### Work item
Wherever "Long" turns up in the entries, copy out the line that holds it.

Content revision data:
▬▬▬▬▬▬▬▬▬▬

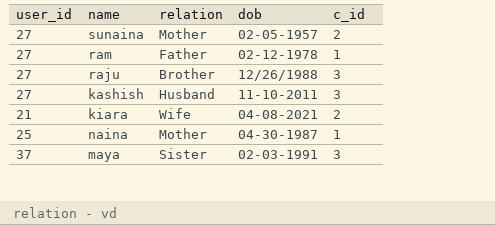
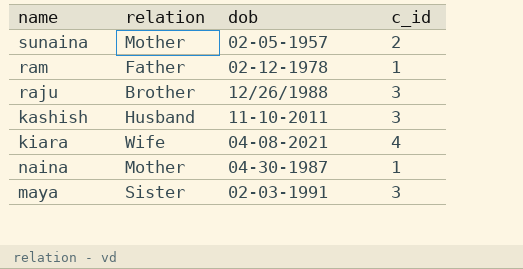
column user_id | position: 1 -> none
kiara | c_id: 2 -> 4

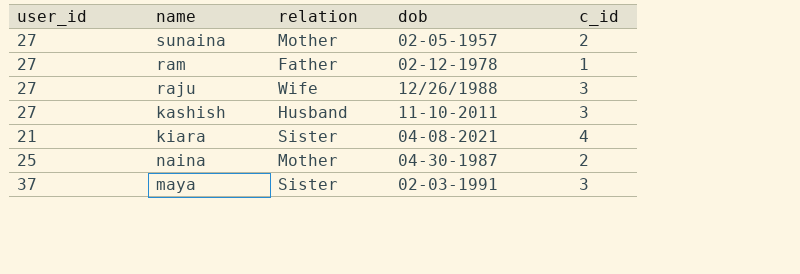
column user_id | position: none -> 1
raju | relation: Brother -> Wife
kiara | relation: Wife -> Sister
naina | c_id: 1 -> 2

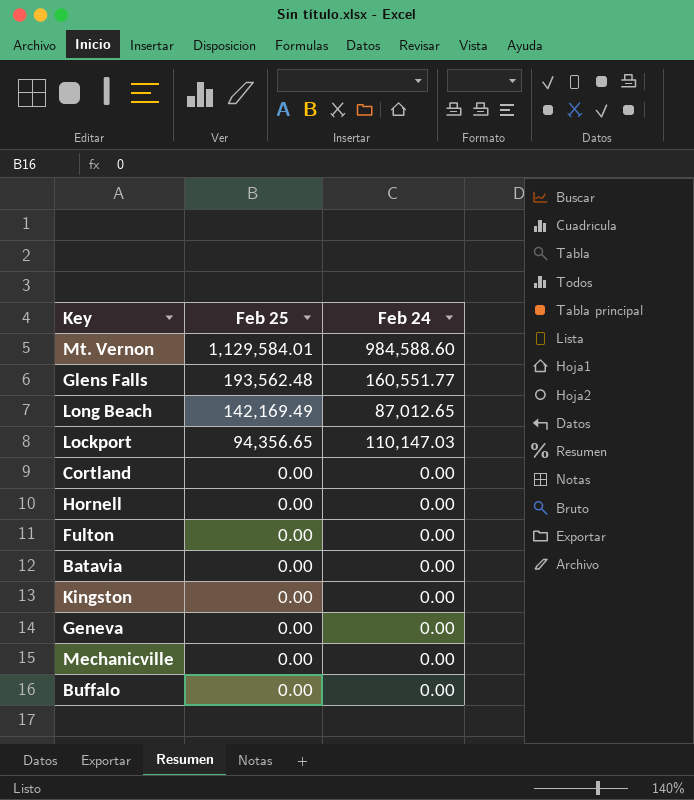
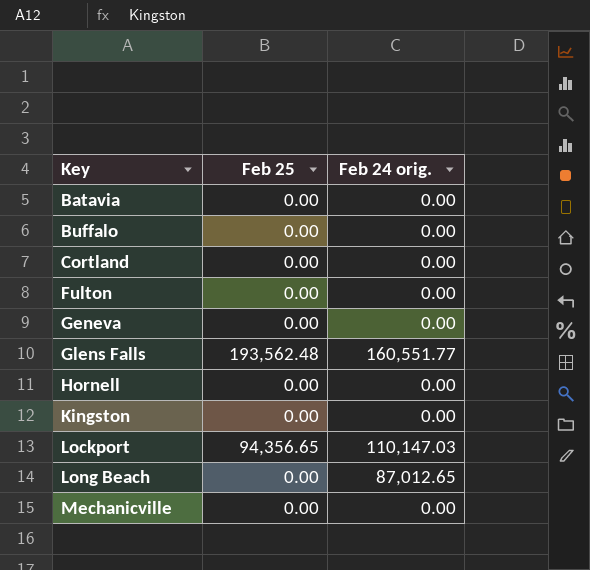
row order: Feb 25 descending -> Key ascending
column name: Feb 24 -> Feb 24 orig.
row Mt. Vernon: 1,129,584.01 | 984,588.60 -> none
Long Beach | Feb 25: 142,169.49 -> 0.00

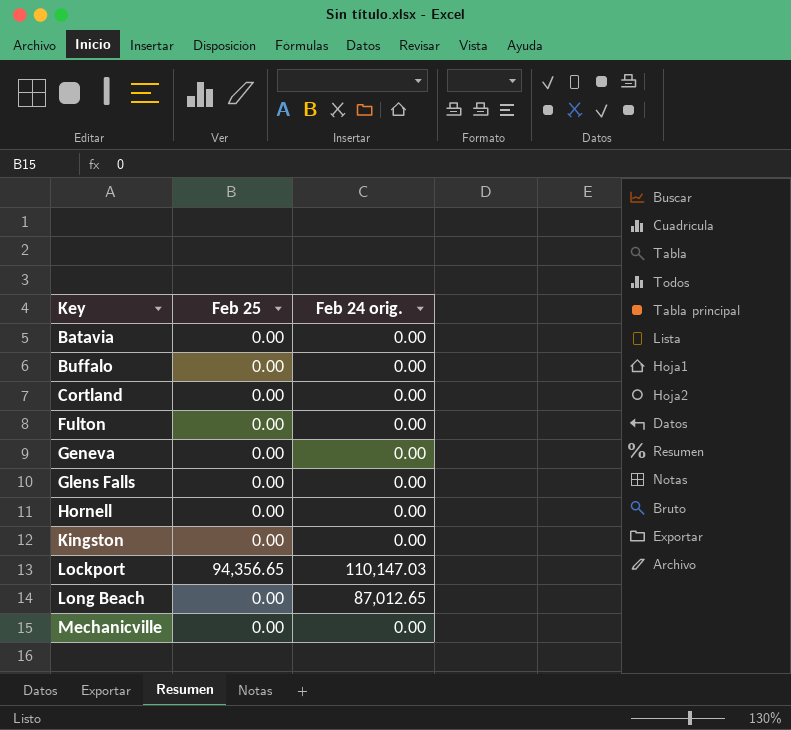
Glens Falls | Feb 25: 193,562.48 -> 0.00
Glens Falls | Feb 24 orig.: 160,551.77 -> 0.00

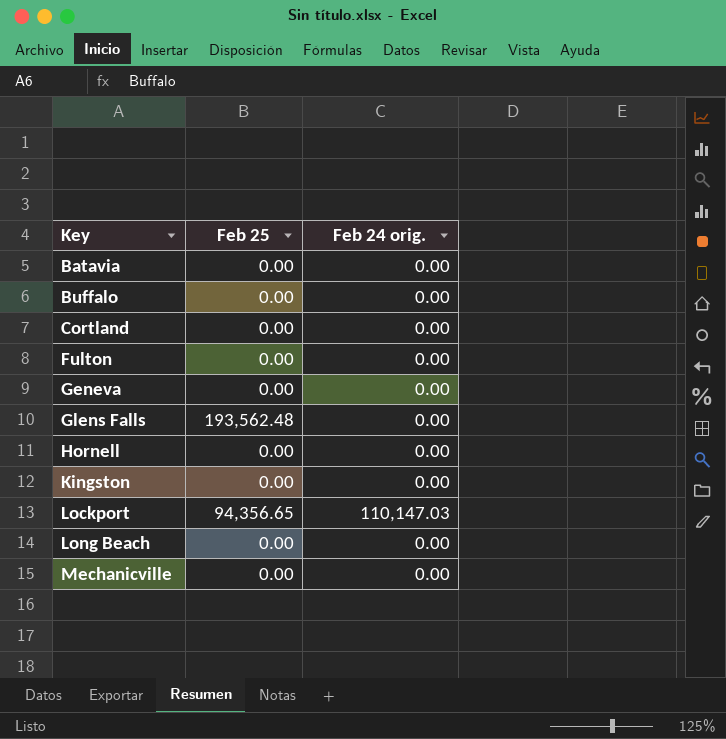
Glens Falls | Feb 25: 0.00 -> 193,562.48
Long Beach | Feb 24 orig.: 87,012.65 -> 0.00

▬▬▬▬▬▬▬▬▬▬

### Reply to the exercise
Long Beach | Feb 25: 142,169.49 -> 0.00
Long Beach | Feb 24 orig.: 87,012.65 -> 0.00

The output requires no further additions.